BEGIN

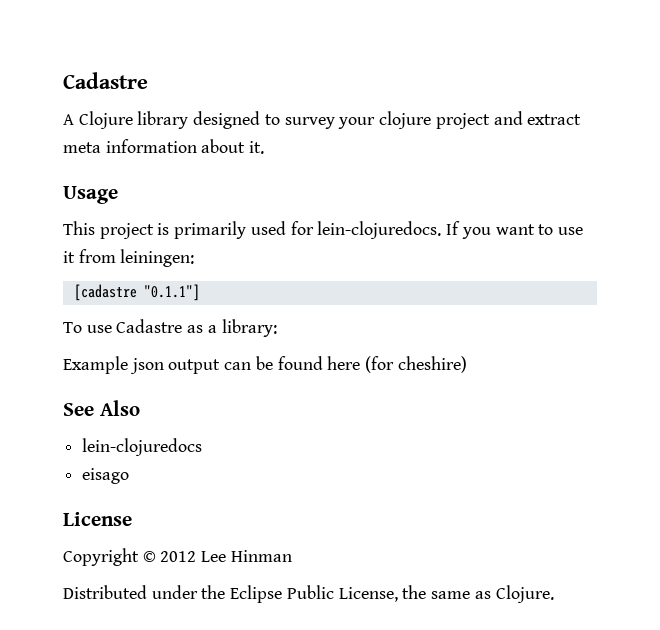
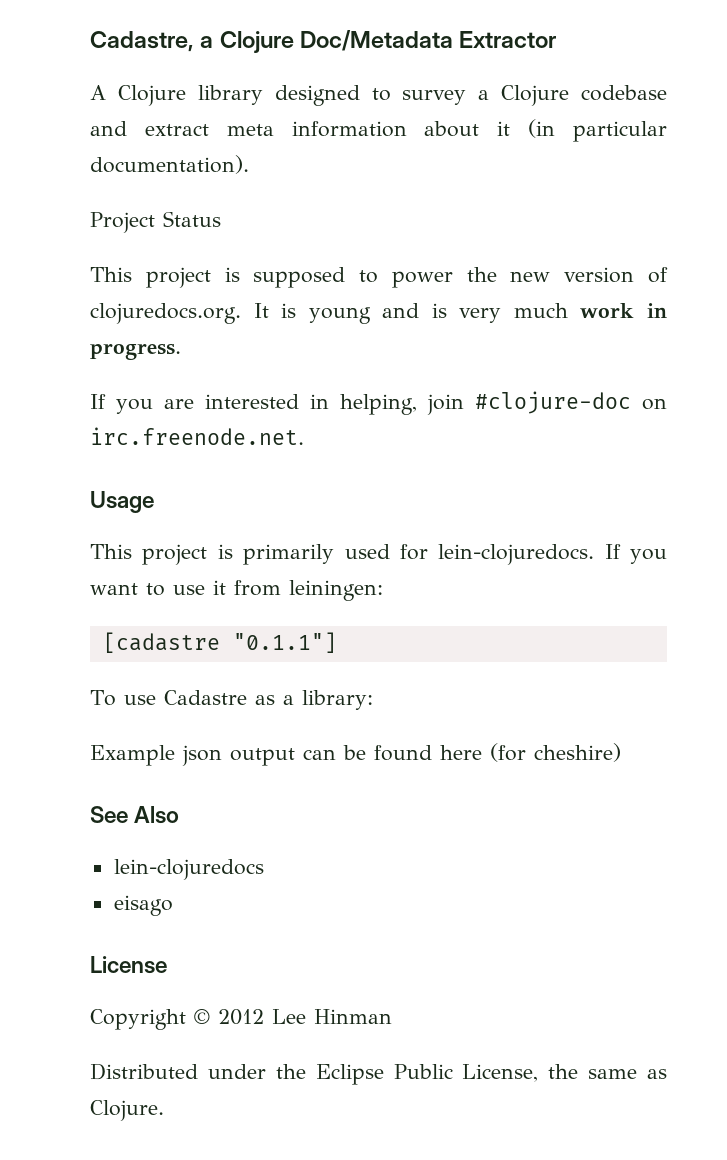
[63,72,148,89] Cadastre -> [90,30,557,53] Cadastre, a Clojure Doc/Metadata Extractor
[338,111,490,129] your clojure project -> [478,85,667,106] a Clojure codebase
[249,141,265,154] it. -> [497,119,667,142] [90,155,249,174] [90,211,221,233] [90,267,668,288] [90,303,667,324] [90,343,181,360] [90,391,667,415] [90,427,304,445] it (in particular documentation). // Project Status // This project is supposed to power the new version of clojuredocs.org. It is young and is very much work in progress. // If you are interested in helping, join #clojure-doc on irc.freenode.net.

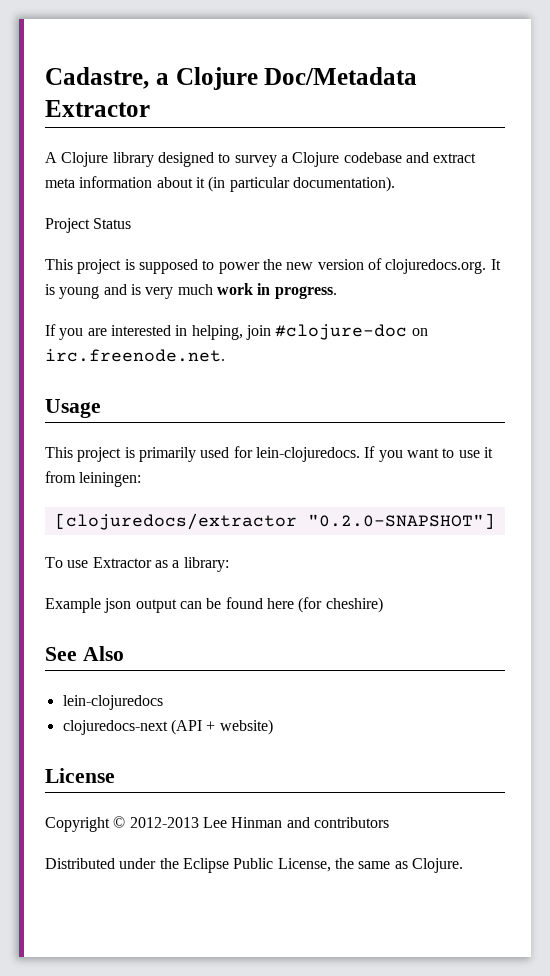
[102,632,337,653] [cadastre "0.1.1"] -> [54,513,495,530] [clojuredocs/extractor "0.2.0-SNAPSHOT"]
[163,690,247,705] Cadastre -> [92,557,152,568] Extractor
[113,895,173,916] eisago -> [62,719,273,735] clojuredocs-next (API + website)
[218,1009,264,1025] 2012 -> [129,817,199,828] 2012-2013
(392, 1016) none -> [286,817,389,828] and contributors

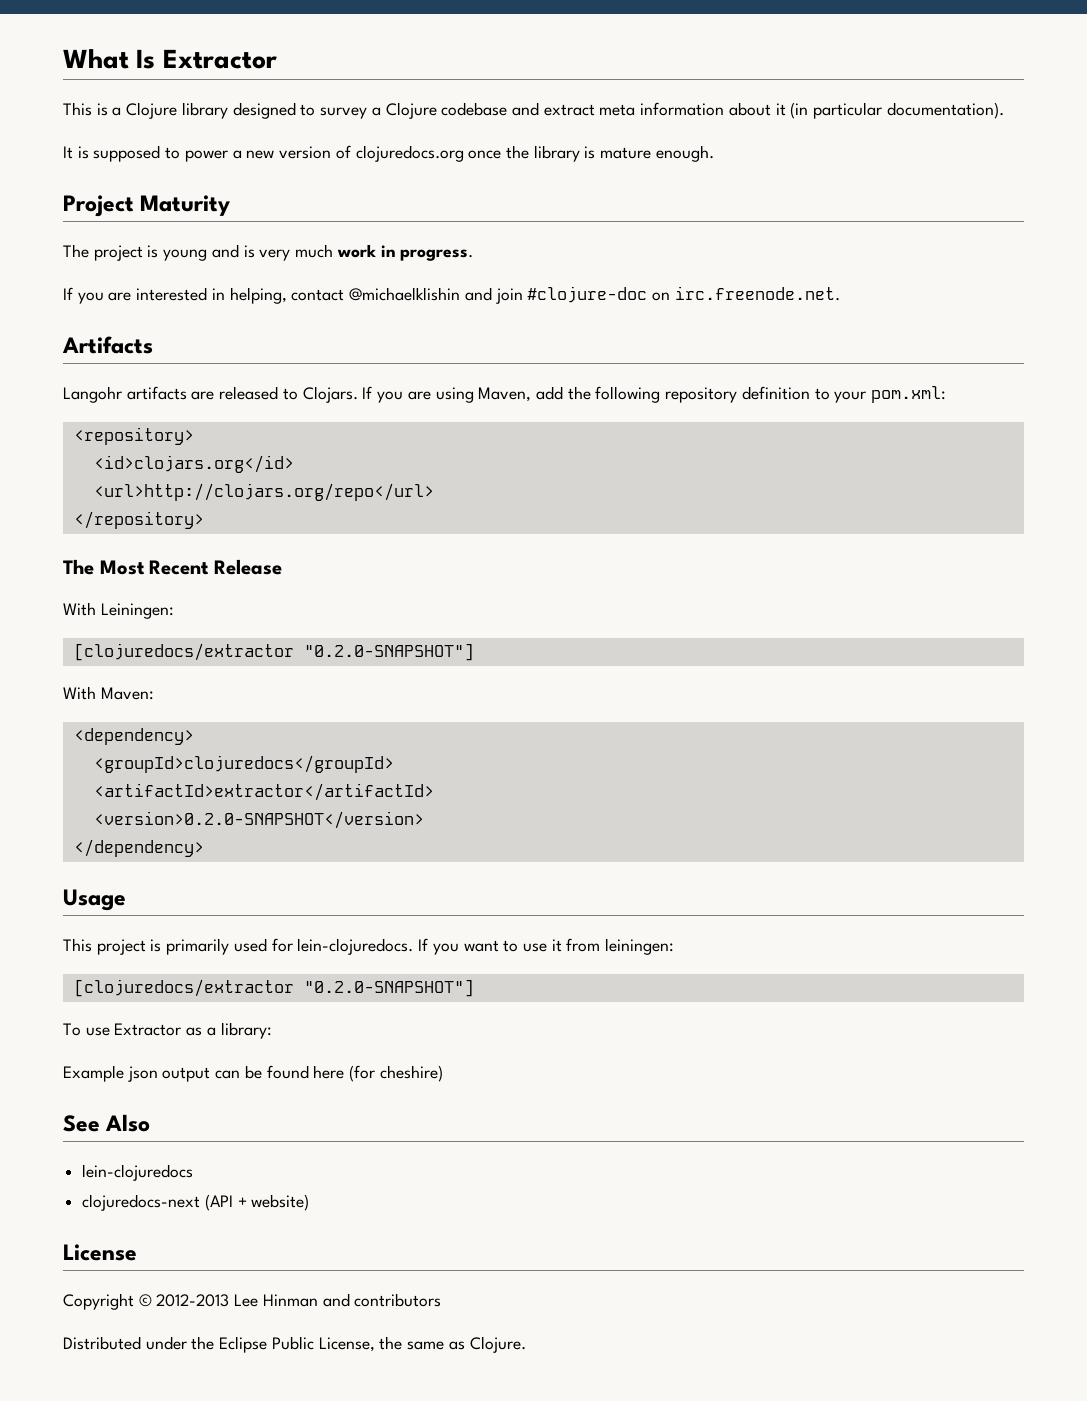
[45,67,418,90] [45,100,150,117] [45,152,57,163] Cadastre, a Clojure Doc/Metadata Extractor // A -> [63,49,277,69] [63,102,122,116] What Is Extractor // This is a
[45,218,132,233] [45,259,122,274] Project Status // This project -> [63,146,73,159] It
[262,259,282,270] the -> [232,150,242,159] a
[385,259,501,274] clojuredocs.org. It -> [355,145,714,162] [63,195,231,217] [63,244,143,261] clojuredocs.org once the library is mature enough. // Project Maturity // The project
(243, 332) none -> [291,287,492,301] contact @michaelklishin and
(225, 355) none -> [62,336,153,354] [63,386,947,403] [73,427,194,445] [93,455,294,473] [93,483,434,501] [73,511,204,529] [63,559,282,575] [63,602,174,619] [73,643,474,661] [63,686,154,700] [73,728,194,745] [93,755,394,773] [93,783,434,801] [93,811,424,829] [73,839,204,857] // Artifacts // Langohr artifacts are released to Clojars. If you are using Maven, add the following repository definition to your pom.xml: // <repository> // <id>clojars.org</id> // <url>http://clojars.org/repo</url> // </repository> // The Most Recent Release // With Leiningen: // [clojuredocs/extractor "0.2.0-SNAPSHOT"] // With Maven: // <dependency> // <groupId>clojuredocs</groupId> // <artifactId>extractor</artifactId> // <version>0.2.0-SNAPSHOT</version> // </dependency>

END

(What needs to be done):
Your copy of the records must be exact and must contain no pictures.

(Reply to the exercise):
[63,72,148,89] Cadastre -> [90,30,557,53] Cadastre, a Clojure Doc/Metadata Extractor
[338,111,490,129] your clojure project -> [478,85,667,106] a Clojure codebase
[249,141,265,154] it. -> [497,119,667,142] [90,155,249,174] [90,211,221,233] [90,267,668,288] [90,303,667,324] [90,343,181,360] [90,391,667,415] [90,427,304,445] it (in particular documentation). // Project Status // This project is supposed to power the new version of clojuredocs.org. It is young and is very much work in progress. // If you are interested in helping, join #clojure-doc on irc.freenode.net.

[102,632,337,653] [cadastre "0.1.1"] -> [54,513,495,530] [clojuredocs/extractor "0.2.0-SNAPSHOT"]
[163,690,247,705] Cadastre -> [92,557,152,568] Extractor
[113,895,173,916] eisago -> [62,719,273,735] clojuredocs-next (API + website)
[218,1009,264,1025] 2012 -> [129,817,199,828] 2012-2013
(392, 1016) none -> [286,817,389,828] and contributors

[45,67,418,90] [45,100,150,117] [45,152,57,163] Cadastre, a Clojure Doc/Metadata Extractor // A -> [63,49,277,69] [63,102,122,116] What Is Extractor // This is a
[45,218,132,233] [45,259,122,274] Project Status // This project -> [63,146,73,159] It
[262,259,282,270] the -> [232,150,242,159] a
[385,259,501,274] clojuredocs.org. It -> [355,145,714,162] [63,195,231,217] [63,244,143,261] clojuredocs.org once the library is mature enough. // Project Maturity // The project
(243, 332) none -> [291,287,492,301] contact @michaelklishin and
(225, 355) none -> [62,336,153,354] [63,386,947,403] [73,427,194,445] [93,455,294,473] [93,483,434,501] [73,511,204,529] [63,559,282,575] [63,602,174,619] [73,643,474,661] [63,686,154,700] [73,728,194,745] [93,755,394,773] [93,783,434,801] [93,811,424,829] [73,839,204,857] // Artifacts // Langohr artifacts are released to Clojars. If you are using Maven, add the following repository definition to your pom.xml: // <repository> // <id>clojars.org</id> // <url>http://clojars.org/repo</url> // </repository> // The Most Recent Release // With Leiningen: // [clojuredocs/extractor "0.2.0-SNAPSHOT"] // With Maven: // <dependency> // <groupId>clojuredocs</groupId> // <artifactId>extractor</artifactId> // <version>0.2.0-SNAPSHOT</version> // </dependency>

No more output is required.